Find out if Postgres foreign-data wrapper will work for cross DB requests

jon-betts commented 2 years ago

We believe that the Postgres foreign-data wrapper (FDW) module will be enough to satisfy our need to make cross DB queries.

In order for this to work we need to validate our assumptions.

Assumptions

[x] We can install the FDW simply by executing an SQL query
[x] We can think of a way to execute this and have it install the correct connection details into the live DBs
[x] These connection details will cascade down to the read-replicas
[x] If a target DB is down, then nothing terrible happens
- [ ] Is it different if there are network problems (i.e security group goes away)?
- [ ] Is it different if the connection is allowed but the DB is just not up?
- [ ] What about bad connection details?
[x] We can make the FDW connection details specific and limited:
- [x] To be read only
- [x] To be over specific tables / columns
- [x] Can we do write only?

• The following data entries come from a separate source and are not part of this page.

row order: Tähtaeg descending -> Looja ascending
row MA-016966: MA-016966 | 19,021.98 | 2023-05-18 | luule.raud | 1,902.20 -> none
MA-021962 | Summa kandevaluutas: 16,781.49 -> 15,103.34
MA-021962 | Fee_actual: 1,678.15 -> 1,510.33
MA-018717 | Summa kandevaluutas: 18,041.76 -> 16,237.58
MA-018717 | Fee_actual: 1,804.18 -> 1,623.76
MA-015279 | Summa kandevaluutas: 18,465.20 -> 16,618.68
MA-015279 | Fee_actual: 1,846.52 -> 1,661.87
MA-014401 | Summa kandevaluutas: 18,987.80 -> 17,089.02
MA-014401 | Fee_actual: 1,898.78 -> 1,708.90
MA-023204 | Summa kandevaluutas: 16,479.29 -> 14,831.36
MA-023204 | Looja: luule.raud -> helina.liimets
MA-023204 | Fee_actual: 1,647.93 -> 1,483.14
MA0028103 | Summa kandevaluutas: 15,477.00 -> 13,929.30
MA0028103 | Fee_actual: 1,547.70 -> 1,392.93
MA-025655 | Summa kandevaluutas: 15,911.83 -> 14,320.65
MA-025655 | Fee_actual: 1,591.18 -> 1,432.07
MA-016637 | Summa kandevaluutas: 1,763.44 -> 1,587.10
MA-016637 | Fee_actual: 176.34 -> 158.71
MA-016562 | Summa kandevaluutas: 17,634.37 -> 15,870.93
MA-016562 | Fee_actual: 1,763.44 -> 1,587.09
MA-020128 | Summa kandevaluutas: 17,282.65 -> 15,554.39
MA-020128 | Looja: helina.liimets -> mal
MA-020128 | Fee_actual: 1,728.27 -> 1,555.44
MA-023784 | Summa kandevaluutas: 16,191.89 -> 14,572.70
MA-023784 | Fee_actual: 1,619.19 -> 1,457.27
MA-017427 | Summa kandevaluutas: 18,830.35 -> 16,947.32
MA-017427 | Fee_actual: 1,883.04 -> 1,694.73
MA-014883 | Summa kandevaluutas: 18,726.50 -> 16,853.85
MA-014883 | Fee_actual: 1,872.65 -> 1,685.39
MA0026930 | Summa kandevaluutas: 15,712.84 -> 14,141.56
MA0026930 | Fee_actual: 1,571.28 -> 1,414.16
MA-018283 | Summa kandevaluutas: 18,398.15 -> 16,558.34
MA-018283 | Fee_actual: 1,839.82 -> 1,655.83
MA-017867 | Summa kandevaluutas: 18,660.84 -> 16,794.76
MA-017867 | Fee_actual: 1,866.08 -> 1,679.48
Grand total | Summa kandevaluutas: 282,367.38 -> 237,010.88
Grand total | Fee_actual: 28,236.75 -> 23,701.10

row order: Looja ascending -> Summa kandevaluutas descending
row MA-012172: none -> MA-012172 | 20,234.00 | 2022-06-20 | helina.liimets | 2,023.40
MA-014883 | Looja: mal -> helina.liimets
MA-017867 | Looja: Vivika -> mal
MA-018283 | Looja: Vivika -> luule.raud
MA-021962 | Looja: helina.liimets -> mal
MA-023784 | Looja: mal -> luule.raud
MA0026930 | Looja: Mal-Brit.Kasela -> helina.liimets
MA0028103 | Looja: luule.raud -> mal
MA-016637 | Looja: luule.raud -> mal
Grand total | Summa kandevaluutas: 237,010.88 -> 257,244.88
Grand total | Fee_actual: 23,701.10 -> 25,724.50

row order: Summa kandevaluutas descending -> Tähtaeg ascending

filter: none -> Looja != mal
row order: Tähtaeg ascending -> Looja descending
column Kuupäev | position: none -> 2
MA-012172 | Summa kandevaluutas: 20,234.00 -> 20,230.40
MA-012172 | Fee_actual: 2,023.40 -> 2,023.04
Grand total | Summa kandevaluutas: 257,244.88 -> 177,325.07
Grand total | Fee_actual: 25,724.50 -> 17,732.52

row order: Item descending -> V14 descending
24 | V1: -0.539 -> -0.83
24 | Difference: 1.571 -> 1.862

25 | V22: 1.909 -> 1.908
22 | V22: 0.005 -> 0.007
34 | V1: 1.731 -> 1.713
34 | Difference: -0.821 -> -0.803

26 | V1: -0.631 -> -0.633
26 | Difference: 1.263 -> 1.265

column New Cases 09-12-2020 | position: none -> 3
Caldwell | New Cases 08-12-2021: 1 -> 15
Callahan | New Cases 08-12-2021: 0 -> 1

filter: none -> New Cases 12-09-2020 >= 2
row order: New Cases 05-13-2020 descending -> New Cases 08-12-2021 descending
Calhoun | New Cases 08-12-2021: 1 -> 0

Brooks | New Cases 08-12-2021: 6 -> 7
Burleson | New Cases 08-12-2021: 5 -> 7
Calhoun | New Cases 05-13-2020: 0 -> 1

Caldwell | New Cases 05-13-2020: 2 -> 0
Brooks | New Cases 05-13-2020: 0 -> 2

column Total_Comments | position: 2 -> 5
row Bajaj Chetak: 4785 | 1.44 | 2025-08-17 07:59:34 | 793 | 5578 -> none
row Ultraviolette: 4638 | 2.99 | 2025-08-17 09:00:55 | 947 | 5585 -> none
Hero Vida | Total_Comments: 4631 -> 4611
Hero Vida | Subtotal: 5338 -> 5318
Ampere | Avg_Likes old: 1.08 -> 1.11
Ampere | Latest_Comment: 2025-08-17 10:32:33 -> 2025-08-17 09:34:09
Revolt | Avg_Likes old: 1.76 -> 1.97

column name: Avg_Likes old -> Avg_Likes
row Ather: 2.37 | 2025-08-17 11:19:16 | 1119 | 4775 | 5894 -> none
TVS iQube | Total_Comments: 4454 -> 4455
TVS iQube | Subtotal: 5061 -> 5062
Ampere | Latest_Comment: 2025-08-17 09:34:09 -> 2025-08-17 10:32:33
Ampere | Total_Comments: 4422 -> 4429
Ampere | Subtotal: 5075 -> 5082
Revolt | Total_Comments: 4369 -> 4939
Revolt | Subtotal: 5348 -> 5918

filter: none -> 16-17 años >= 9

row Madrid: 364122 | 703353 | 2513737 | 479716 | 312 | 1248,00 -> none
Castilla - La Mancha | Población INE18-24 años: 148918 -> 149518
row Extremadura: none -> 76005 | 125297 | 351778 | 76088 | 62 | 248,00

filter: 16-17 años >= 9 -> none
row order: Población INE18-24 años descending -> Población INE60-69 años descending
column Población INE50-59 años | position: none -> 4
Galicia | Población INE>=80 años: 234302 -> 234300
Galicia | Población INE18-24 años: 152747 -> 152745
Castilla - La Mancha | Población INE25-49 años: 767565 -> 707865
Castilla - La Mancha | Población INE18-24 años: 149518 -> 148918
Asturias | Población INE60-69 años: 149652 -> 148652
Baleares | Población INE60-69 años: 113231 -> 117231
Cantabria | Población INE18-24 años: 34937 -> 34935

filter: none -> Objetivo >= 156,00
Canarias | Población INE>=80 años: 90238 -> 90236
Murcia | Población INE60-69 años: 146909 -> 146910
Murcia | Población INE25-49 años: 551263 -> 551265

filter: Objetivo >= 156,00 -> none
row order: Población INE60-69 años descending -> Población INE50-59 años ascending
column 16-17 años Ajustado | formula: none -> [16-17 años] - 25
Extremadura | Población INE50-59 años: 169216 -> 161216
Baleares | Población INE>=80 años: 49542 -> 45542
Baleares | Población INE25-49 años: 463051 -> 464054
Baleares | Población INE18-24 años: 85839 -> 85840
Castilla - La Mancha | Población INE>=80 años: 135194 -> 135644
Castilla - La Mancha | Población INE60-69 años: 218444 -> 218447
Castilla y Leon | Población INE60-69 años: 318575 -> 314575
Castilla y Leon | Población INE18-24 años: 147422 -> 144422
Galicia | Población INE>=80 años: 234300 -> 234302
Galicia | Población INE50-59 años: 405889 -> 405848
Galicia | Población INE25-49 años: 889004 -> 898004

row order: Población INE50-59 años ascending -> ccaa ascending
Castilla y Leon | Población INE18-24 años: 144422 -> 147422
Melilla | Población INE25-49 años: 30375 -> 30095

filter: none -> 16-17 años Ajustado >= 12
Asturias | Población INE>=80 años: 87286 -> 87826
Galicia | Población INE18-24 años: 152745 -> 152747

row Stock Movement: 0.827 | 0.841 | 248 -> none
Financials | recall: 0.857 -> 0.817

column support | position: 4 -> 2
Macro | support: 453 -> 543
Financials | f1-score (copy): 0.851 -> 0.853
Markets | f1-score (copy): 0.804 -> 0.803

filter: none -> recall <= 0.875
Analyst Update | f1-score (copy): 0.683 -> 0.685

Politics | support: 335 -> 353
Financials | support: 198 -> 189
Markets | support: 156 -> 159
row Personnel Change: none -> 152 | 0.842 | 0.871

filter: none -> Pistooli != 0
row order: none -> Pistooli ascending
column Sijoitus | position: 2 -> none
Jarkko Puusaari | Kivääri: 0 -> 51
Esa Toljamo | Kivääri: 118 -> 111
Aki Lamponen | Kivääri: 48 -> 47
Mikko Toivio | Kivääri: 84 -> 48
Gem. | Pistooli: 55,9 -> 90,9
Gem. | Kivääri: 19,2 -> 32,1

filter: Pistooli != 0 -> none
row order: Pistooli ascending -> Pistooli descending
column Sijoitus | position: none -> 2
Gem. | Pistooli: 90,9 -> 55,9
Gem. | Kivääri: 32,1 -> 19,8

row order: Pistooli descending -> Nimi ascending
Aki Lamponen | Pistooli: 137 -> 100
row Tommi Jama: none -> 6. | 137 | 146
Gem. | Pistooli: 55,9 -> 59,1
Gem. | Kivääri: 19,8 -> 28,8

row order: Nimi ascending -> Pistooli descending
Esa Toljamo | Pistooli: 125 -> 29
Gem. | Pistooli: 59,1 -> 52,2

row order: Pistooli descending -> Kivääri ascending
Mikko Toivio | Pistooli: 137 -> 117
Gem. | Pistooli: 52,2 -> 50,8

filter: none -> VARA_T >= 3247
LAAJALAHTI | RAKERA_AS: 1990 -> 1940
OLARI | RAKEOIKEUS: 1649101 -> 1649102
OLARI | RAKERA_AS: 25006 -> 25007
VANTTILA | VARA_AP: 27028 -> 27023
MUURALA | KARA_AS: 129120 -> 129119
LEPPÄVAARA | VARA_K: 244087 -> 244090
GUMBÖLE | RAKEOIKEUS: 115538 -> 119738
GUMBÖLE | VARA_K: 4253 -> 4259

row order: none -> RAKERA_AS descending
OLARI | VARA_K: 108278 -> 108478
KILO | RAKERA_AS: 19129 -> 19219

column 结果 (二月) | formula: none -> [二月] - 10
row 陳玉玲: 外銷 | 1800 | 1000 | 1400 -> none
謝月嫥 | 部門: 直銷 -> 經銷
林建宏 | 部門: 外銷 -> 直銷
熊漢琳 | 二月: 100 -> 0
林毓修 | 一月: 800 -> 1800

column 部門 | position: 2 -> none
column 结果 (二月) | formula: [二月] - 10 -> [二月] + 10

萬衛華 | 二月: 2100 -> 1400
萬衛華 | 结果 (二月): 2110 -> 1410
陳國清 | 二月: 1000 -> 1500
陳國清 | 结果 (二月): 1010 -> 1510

No
[x] The performance of joins across the tables will be sufficient for us work
- The performance against the raw data does not need to be excellent
- If a roll-up type table is needed to get acceptable performance, that's acceptable
- [x] Is this different if the DBs are co-hosted vs not co-hosted?
- [x] We can handle changes in the foreign schema gracefully enough (for internal reports, who can probably allow a bit of down time)

Security concerns in region

Let's have a think that this doesn't cause any problems in region

Tasks

In https://github.com/hypothesis/lms/issues/4512 we got a read-write instance of h
[x] Get a read-write copy of recent LMS data
[x] Get a read replica of this LMS data
[x] Try connecting the two and answering the above questions

marcospri commented 2 years ago

I reckon for testing this we should add a read replica in the mix to also test the FDW details get replicate down to read replicas.

jon-betts commented 2 years ago

Some initial notes:

Lists 4 steps:

Install the postgres_fdw extension using CREATE EXTENSION.

Create a foreign server object, using CREATE SERVER, to represent each remote database you want to connect to. Specify connection information, except user and password, as options of the server object.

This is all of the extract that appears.